Para llegar a esta conclusión, los investigadores referidos seleccionaron un grupo de abejas dadas a la aventura. Se sabe que dentro del grupo de abejas recolectoras, algunas –menos del 5 %– son más osadas que el resto y que, cuando la colmena tiene que dividirse, son las que buscan sitios adecuados para levantar un nuevo panal. Una vez que este sitio es localizado, lo comunican al resto del enjambre y lo dirigen a su nuevo hábitat.

Ya seleccionado el grupo de abejas aventureras, los autores del artículo investigaron si éstas actuaban igualmente como buscadoras de nuevas fuentes de comida. Encontraron que es 3.4 veces más probable que una abeja buscadora de nuevos sitios para anidar se dedique al mismo tiempo a buscar nuevas fuentes de comida, a que esto último lo haga una abeja pasiva que espera le indiquen cual será su nuevo hogar. Esto demuestra que las abejas exploradoras llevan el gusto por la aventura en la sangre.

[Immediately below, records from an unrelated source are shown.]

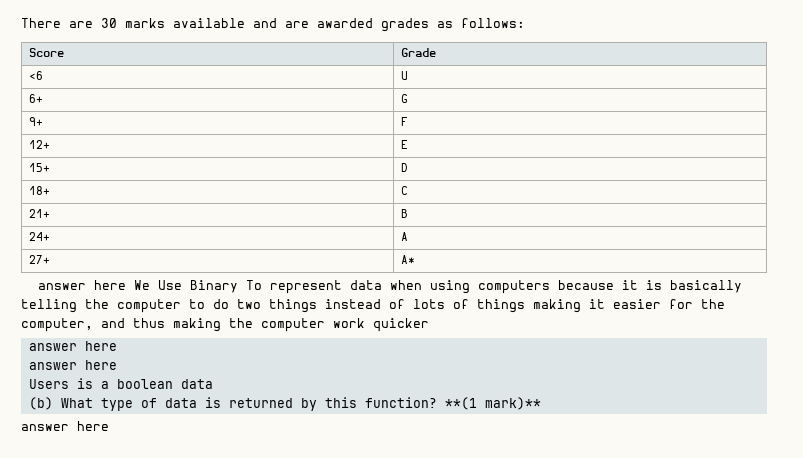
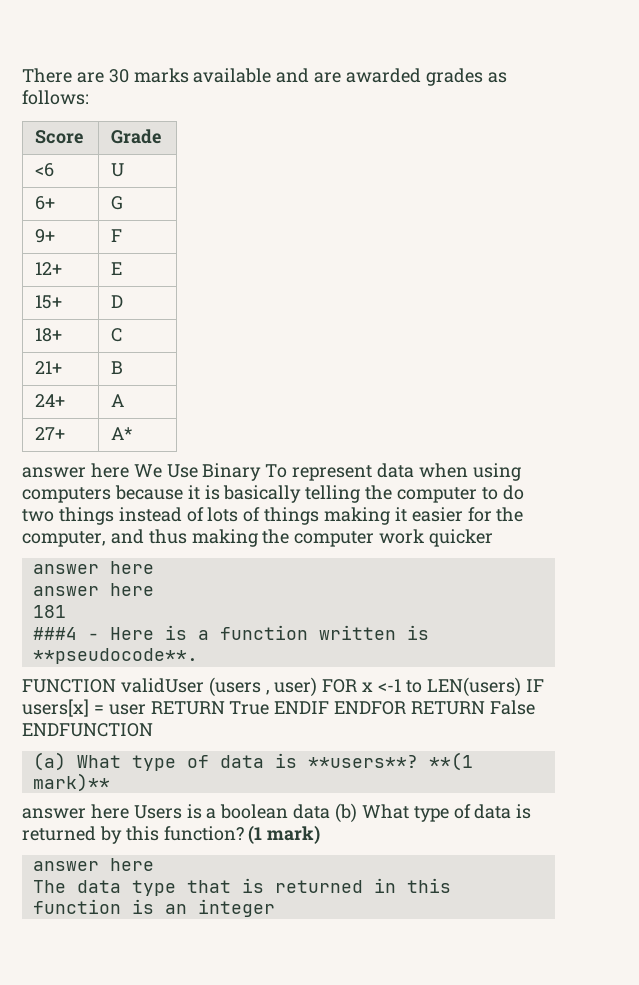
- Users is a boolean data
- (b) What type of data is returned by this function?
+ 181
+ ###4 - Here is a function written is **pseudocode**.
+ FUNCTION validUser (users , user) FOR x <-1 to LEN(users) IF users[x] = user RETURN True ENDIF ENDFOR RETURN False ENDFUNCTION
+ (a) What type of data is **users**? **(1 mark)**
+ answer here Users is a boolean data (b) What type of data is returned by this function?
- **(1 mark)**
+ (1 mark)
  answer here
+ The data type that is returned in this function is an integer

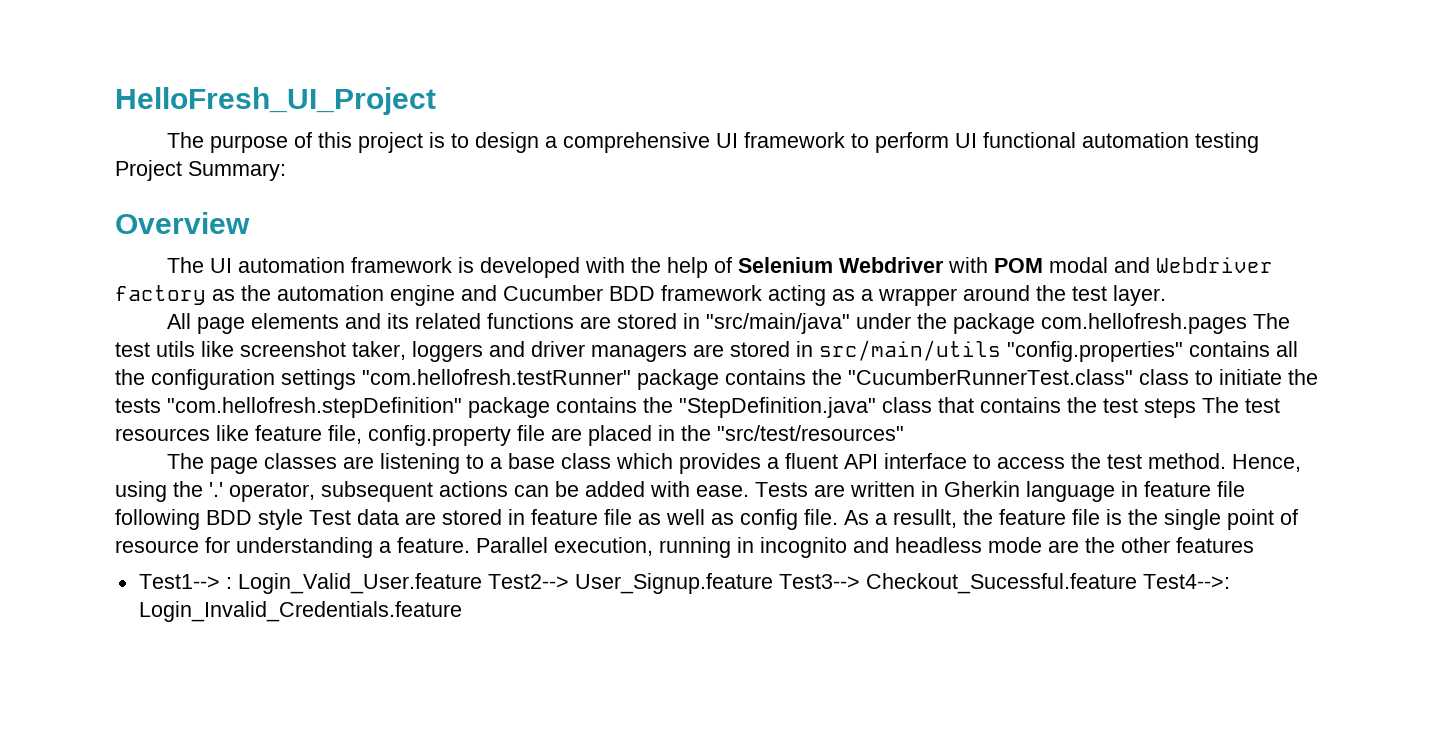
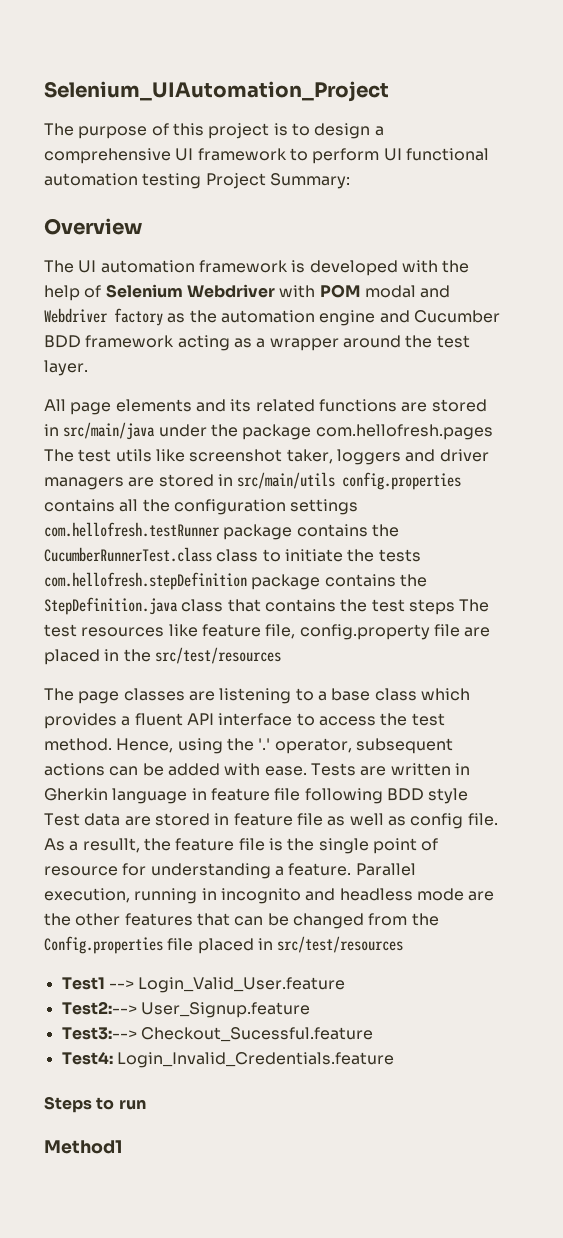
- HelloFresh_UI_Project
+ Selenium_UIAutomation_Project
- All page elements and its related functions are stored in "src/main/java" under the package com.hellofresh.pages The test utils like screenshot taker, loggers and driver managers are stored in src/main/utils "config.properties" contains all the configuration settings "com.hellofresh.testRunner" package contains the "CucumberRunnerTest.class" class to initiate the tests "com.hellofresh.stepDefinition" package contains the "StepDefinition.java" class that contains the test steps The test resources like feature file, config.property file are placed in the "src/test/resources"
+ All page elements and its related functions are stored in src/main/java under the package com.hellofresh.pages The test utils like screenshot taker, loggers and driver managers are stored in src/main/utils config.properties contains all the configuration settings com.hellofresh.testRunner package contains the CucumberRunnerTest.class class to initiate the tests com.hellofresh.stepDefinition package contains the StepDefinition.java class that contains the test steps The test resources like feature file, config.property file are placed in the src/test/resources
- Parallel execution, running in incognito and headless mode are the other features
- Test1--> : Login_Valid_User.feature Test2--> User_Signup.feature Test3--> Checkout_Sucessful.feature Test4-->: Login_Invalid_Credentials.feature
+ Parallel execution, running in incognito and headless mode are the other features that can be changed from the Config.properties file placed in src/test/resources
+ Test1 --> Login_Valid_User.feature
+ Test2:--> User_Signup.feature
+ Test3:--> Checkout_Sucessful.feature
+ Test4: Login_Invalid_Credentials.feature
+ Steps to run
+ Method1

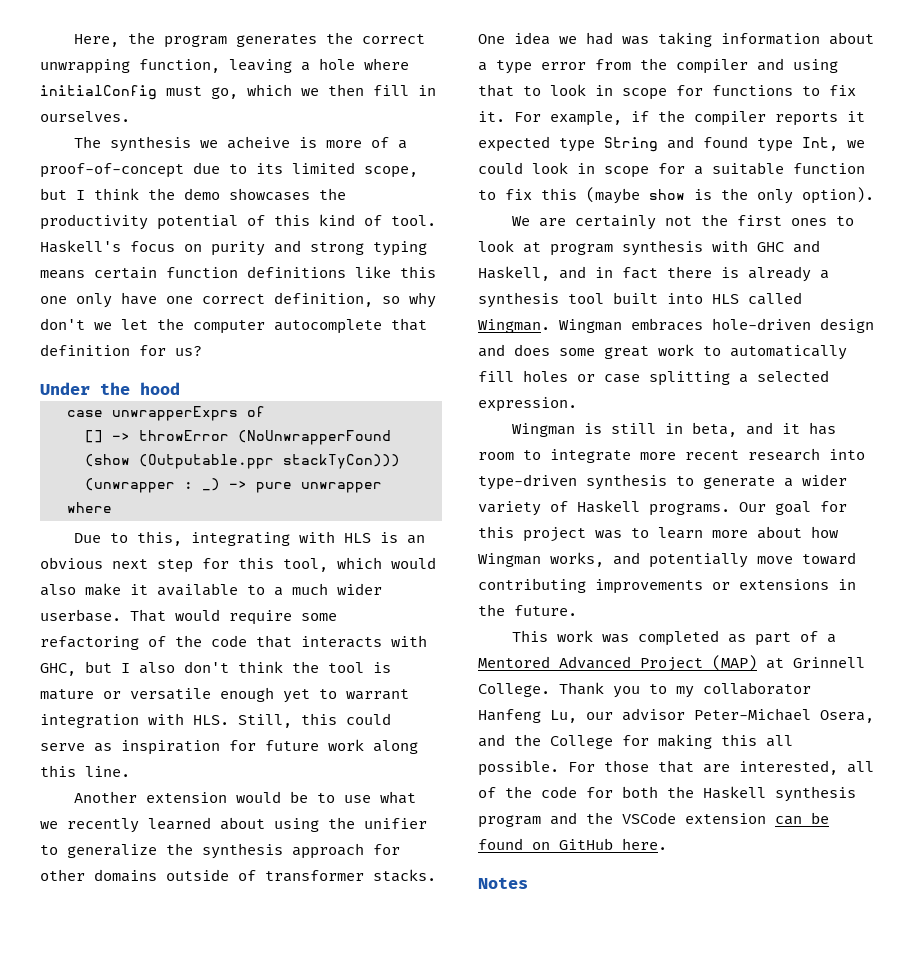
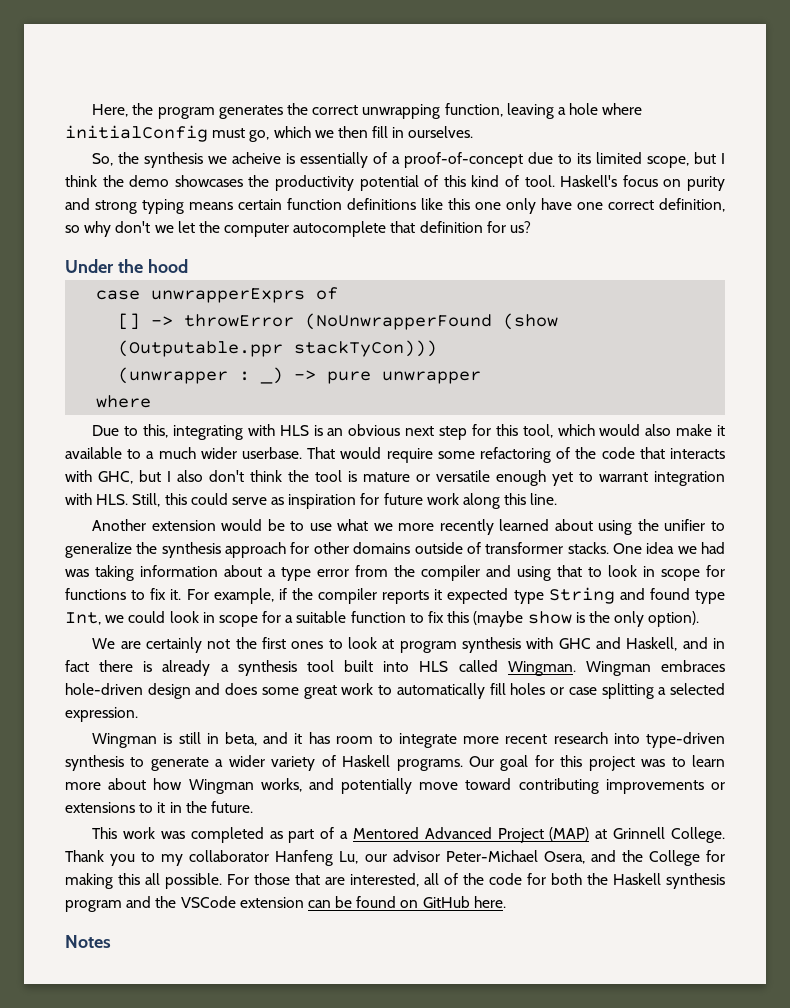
- The synthesis we acheive is more of a proof-of-concept due to its limited scope, but I think the demo showcases the productivity potential of this kind of tool.
+ So, the synthesis we acheive is essentially of a proof-of-concept due to its limited scope, but I think the demo showcases the productivity potential of this kind of tool.
- Another extension would be to use what we recently learned about using the unifier to generalize the synthesis approach for other domains outside of transformer stacks.
+ Another extension would be to use what we more recently learned about using the unifier to generalize the synthesis approach for other domains outside of transformer stacks.
- Our goal for this project was to learn more about how Wingman works, and potentially move toward contributing improvements or extensions in the future.
+ Our goal for this project was to learn more about how Wingman works, and potentially move toward contributing improvements or extensions to it in the future.

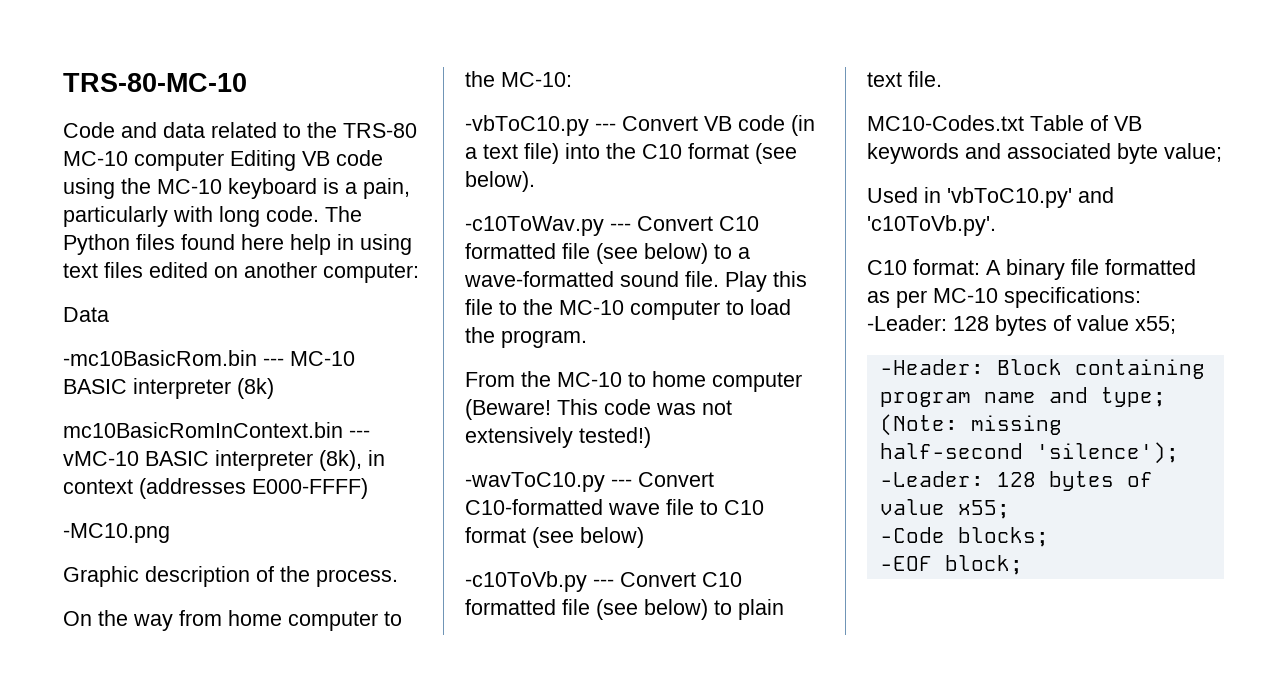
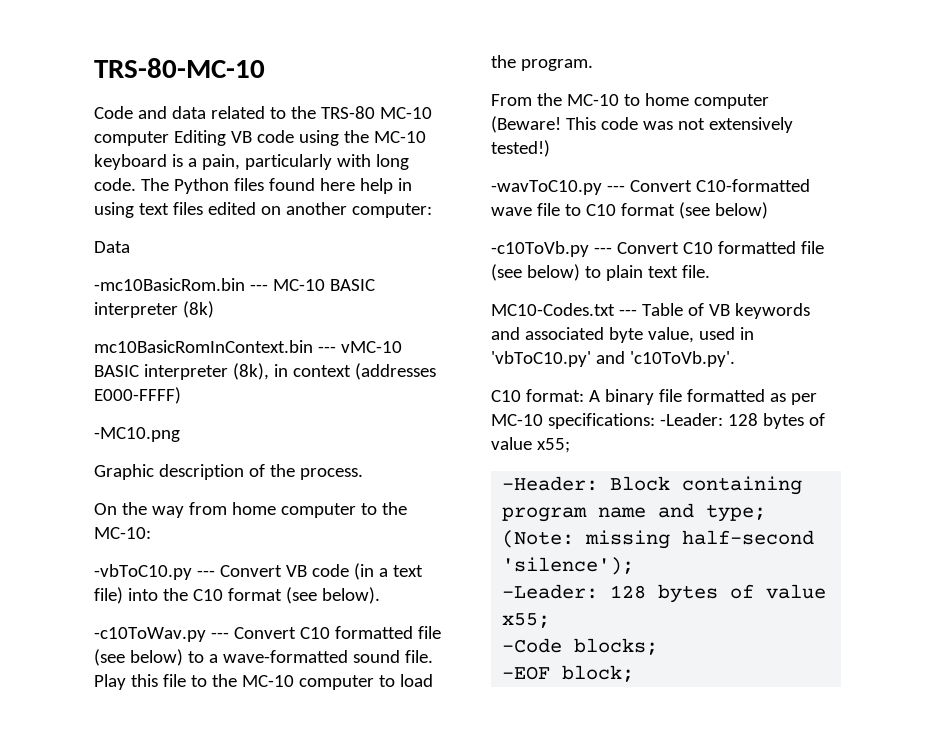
- MC10-Codes.txt Table of VB keywords and associated byte value;
- Used in 'vbToC10.py' and 'c10ToVb.py'.
+ MC10-Codes.txt --- Table of VB keywords and associated byte value, used in 'vbToC10.py' and 'c10ToVb.py'.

En realidad, más que en la sangre, el gusto lo llevan en los genes, al igual que los humanos. Esto según los autores citados, quienes encontraron grandes diferencias en la expresión de dichos genes en el cerebro de las abejas exploradoras en comparación con aquellas que no lo son.

Así, de manera sorprendente, los humanos compartimos características –osadía o pasividad– con las abejas, a pesar de la gran distancia evolutiva que existe entre ambas especies. Según los investigadores referidos, esto no es debido a que exista un ancestro común. Por el contrario, especulan que ambas adaptaciones evolucionaron de manera independiente.